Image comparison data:

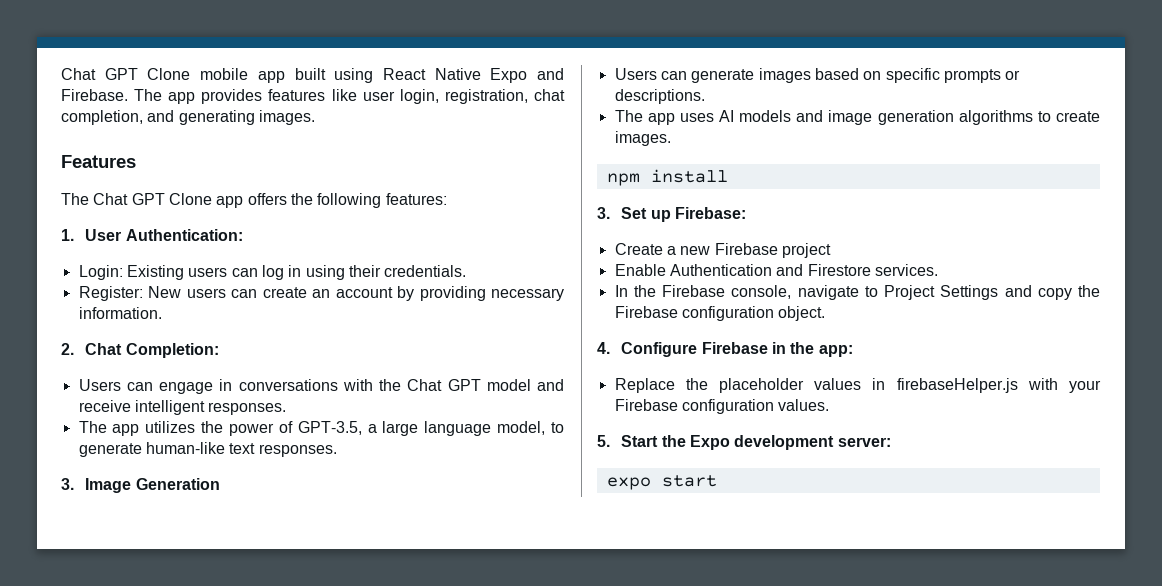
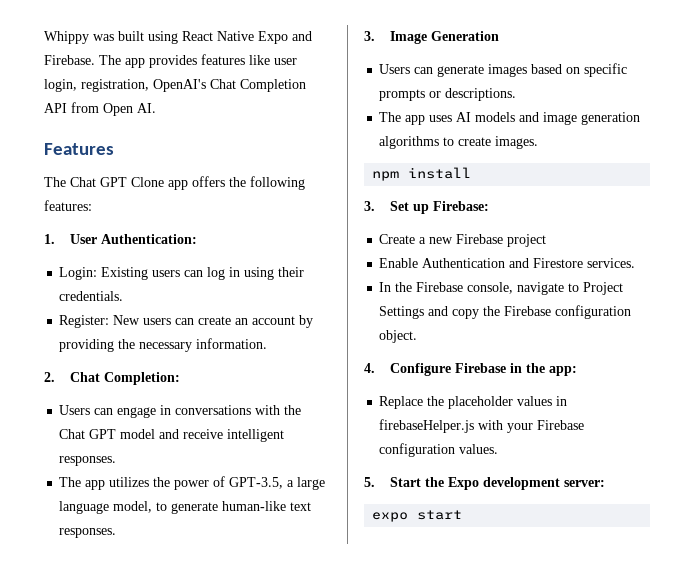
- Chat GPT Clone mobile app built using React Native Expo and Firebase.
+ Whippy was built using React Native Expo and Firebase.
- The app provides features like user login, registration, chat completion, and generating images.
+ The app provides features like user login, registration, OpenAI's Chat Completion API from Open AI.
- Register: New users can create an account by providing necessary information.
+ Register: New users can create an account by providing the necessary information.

▶ PROBLEM STATEMENT:
With the pictures excluded, the records are to be reproduced exactly.

▶ EXPECTED ANSWER:
- Chat GPT Clone mobile app built using React Native Expo and Firebase.
+ Whippy was built using React Native Expo and Firebase.
- The app provides features like user login, registration, chat completion, and generating images.
+ The app provides features like user login, registration, OpenAI's Chat Completion API from Open AI.
- Register: New users can create an account by providing necessary information.
+ Register: New users can create an account by providing the necessary information.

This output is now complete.